CHENEY: With all -- all due respect, John, I was a strong supporter then of going into Iraq, I'm a strong supporter now. Everybody knows what my position is. There's nothing to be argued about there.

But if we spend our time debating what happened 11 or 12 years ago, we're going to miss the threat that is growing and that we do face. Rand Paul, with all due respect, is basically an isolationist. He doesn't believe we ought to be involved in that part of the world.

I think it's absolutely essential.

One of the things I worried about 12 years ago and that I worry about today is that there will be another 9/11 attack and that the next time, it'll be with weapons far deadlier than airline tickets and box cutters.

And when we have a situation developing in Pakistan, for example, where there are nuclear weapons, where supposedly that technology has been sold to the North Koreans, at the same time, the president announces the complete withdrawal from Afghanistan right next door, that we're -- we're missing the boat. We don't understand the nature of the threat and we're unwilling to deal with it.

KARL: Do you -- in your op-ed, you have a broader critique, which you're -- you're making now, as well, of the president's foreign policy. And you write, "President Obama seems determined to leave office ensuring that he has taken America down a notch."

In this op-ed, you also suggest the president is a -- a fool -- that was the word you used -- only a fool would -- would take the -- the approach he's taking in Iraq right now.

It almost seems like you're accusing the president of treason here, saying he's intentionally bringing America down a notch.

CHENEY: No, my reference didn't refer just to Iraq. It referred to the fact that we've left a big vacuum in the Middle East by our withdrawal from Iraq with no stay-behind agreement, by the commitment he made just a couple of weeks ago, that we're going to completely withdraw from Afghanistan with no stay-behind agreement.

We create a vacuum and it's being filled. And today, it's being filled by ISIS -- by Sisi (ph) from Syria. It's being filled by their attempt, obviously, to take over all of Iraq, but it's also being filled by places like Pakistan, where the Taliban have just launched a major attack on the Karachi airport.

The -- the scope of the problem, in part, is based upon an unwillingness by the president to recognize we have a problem. They're still living back in the day when they claimed we got bin Laden, the terrorism problem is solved.

That wasn't true then. It's even less true today. The threat is bigger than it's ever been. The danger of nuclear proliferation in the hands of terrorists is bigger than it's ever been. We need to dramatically reverse course on our defense budget. We are decimating the defense budget, not al Qaeda. We need to go back to a two war strategy, not the one war strategy that he's put in place.

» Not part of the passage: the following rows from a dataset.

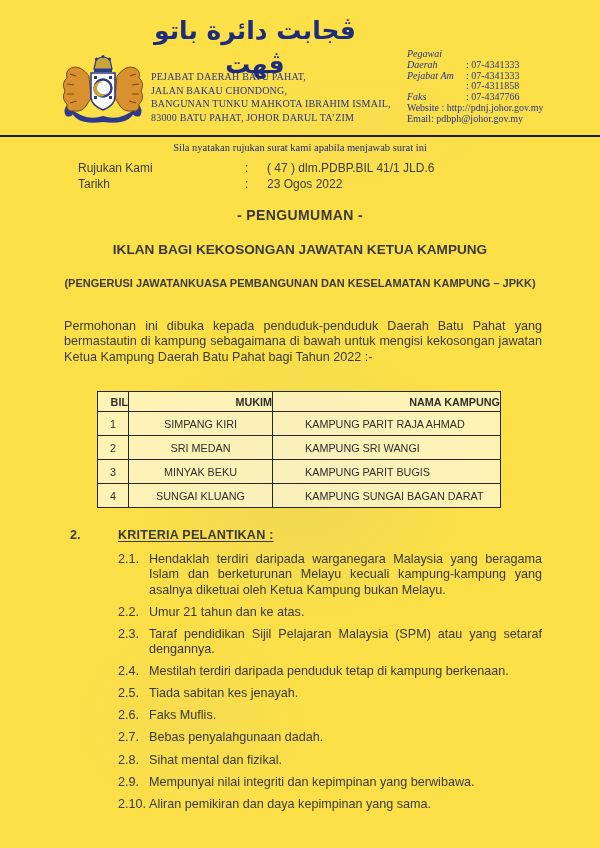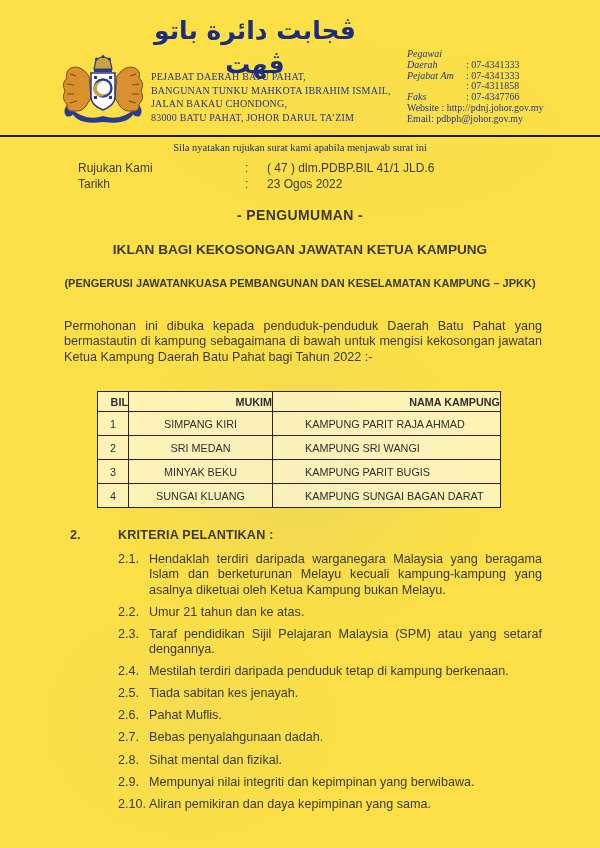--- a/index.html
+++ b/index.html
@@ -62,21 +62,21 @@
   table.tbl { position:absolute; left:97px; top:391px; border-collapse:collapse;
     background:rgba(255,255,255,0.6); }
   .tbl th, .tbl td { border:1.6px solid #262626; font-size:10.8px; color:#2e2e2e; }
   .tbl th { height:20px; font-weight:bold; text-align:right; }
   .tbl td { height:24px; text-align:center; }
   .c-bil { width:31px; } .c-mukim { width:144px; } .c-nama { width:228px; }
   .tbl td.c-nama { text-align:left; padding-left:32px; }
 
   .secnum { position:absolute; left:70px; top:528px; font-weight:bold; font-size:12.6px; }
   .sechead { position:absolute; left:118px; top:528px; font-weight:bold; font-size:12.6px;
-    text-underline-offset:2px; letter-spacing:0.2px; }
+    text-decoration:underline; text-underline-offset:2px; letter-spacing:0.2px; }
 
   .items { position:absolute; left:118px; top:552px; width:424px; }
   .item { display:flex; margin-bottom:6.8px; font-size:12.6px; line-height:15.3px; }
   .item .num { width:31px; flex:none; }
   .item .txt { flex:1; text-align:justify; }
 </style>
 </head>
 <body>
 
 <div class="page">
@@ -110,22 +110,22 @@
       <rect x="51" y="44" width="3" height="3" fill="#2b3a8c"></rect>
       <circle cx="45" cy="36" r="8.5" fill="none" stroke="#2b3a8c" stroke-width="2.4"></circle>
       <path d="M45 30 a6 6 0 1 0 4.5 10 a7.5 7.5 0 1 1 -4.5 -10 Z" fill="#c8a43c"></path>
     </svg>
   </div>
 
   <div class="jawi">ڤجابت دائرة باتو ڤهت</div>
 
   <div class="addr">
     <div>PEJABAT DAERAH BATU PAHAT,</div>
+    <div>JALAN BAKAU CHONDONG,</div>
     <div>BANGUNAN TUNKU MAHKOTA IBRAHIM ISMAIL,</div>
-    <div>JALAN BAKAU CHONDONG,</div>
     <div>83000 BATU PAHAT, JOHOR DARUL TA’ZIM</div>
   </div>
 
   <div class="contacts">
     <div><span class="lbl">Pegawai Daerah</span><span>: 07-4341333</span></div>
     <div><span class="lbl">Pejabat Am</span><span>: 07-4341333</span></div>
     <div><span class="lbl"></span><span>: 07-4311858</span></div>
     <div><span class="lbl">Faks</span><span>: 07-4347766</span></div>
     <div>Website : http://pdnj.johor.gov.my</div>
     <div>Email: pdbph@johor.gov.my</div>
@@ -201,21 +201,21 @@
     <div class="item">
         <span class="num">2.4.</span>
         <span class="txt">Mestilah terdiri daripada penduduk tetap di kampung berkenaan.</span>
       </div>
     <div class="item">
         <span class="num">2.5.</span>
         <span class="txt">Tiada sabitan kes jenayah.</span>
       </div>
     <div class="item">
         <span class="num">2.6.</span>
-        <span class="txt">Pahat Muflis.</span>
+        <span class="txt">Faks Muflis.</span>
       </div>
     <div class="item">
         <span class="num">2.7.</span>
         <span class="txt">Bebas penyalahgunaan dadah.</span>
       </div>
     <div class="item">
         <span class="num">2.8.</span>
         <span class="txt">Sihat mental dan fizikal.</span>
       </div>
     <div class="item">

We have 40 brigades in the United States Army, only four of them are combat ready. He is dramatically limiting the capability of future presidents to deal with crises by virtue of the policies he's taken.

Now, I don't intend any disrespect for the president, but I fundamentally disagree with him. I think he's dead wrong in terms of the course he's taken this nation and I think we're in for big trouble in the years ahead because of his refusal to recognize reality and because of his continual emphasis upon getting the U.S. basically to withdraw from that part of the world.

KARL: On virtually everything you just mentioned, it seems you also have a debate within your own party. Rand Paul -- and many see him as the frontrunner for the Republican nomination in 2016, given where he stands, again, in opposition to much of what you just talked about, could you support a Republican nominee, Rand Paul, for president?

CHENEY: I haven't picked a nominee yet. But one of the things that's right at the top of my list is whether or not the individual we nominate believes in a strong America, believes in a situation where the United States is able to provide the leadership in the world, basically, to maintain the peace and to take on the al Qaeda types wherever they show up.

Now, Rand Paul and -- by my standards, as I look at his -- his philosophy, is basically an isolationist. That didn't work in the 1930s, it sure as heck won't work in the aftermath of 9/11, when 19 guys armed with airline tickets and box cutters came all the way from Afghanistan and killed 3,000 of our citizens.

KARL: Mr. Vice President, we're just about out of time. But I want to ask you about something you told me back in 2008, just after Senate -- President Elect Barack Obama said he was going to make Hillary Clinton his secretary of State.

(BEGIN VIDEO CLIP)

CHENEY: I think it's a pretty good team. And while I would not have hired Senator Clinton, I think she's tough, she's smart, she works very hard. And she may turn out to be just what President Obama needs.

(END VIDEO CLIP)

KARL: So, my question is were you right or were you wrong?

Did Hillary Clinton turn out to be just what President Obama needed?

CHENEY: Well, I was impressed with Secretary Clinton in terms of her potential going in. The problem was, she was working for a president that has a fundamentally different philosophy than most of the presidents, Republican and Democrat alike, have had for the last 70 years, since World War II. We've believed, we've had a national consensus, the world works best when America is strong and is prepared to use that strength when necessary.

She has not operated in that kind of an environment.

I also think she's been a disappointment with respect to things like Benghazi and other problems that have arisen while she was secretary.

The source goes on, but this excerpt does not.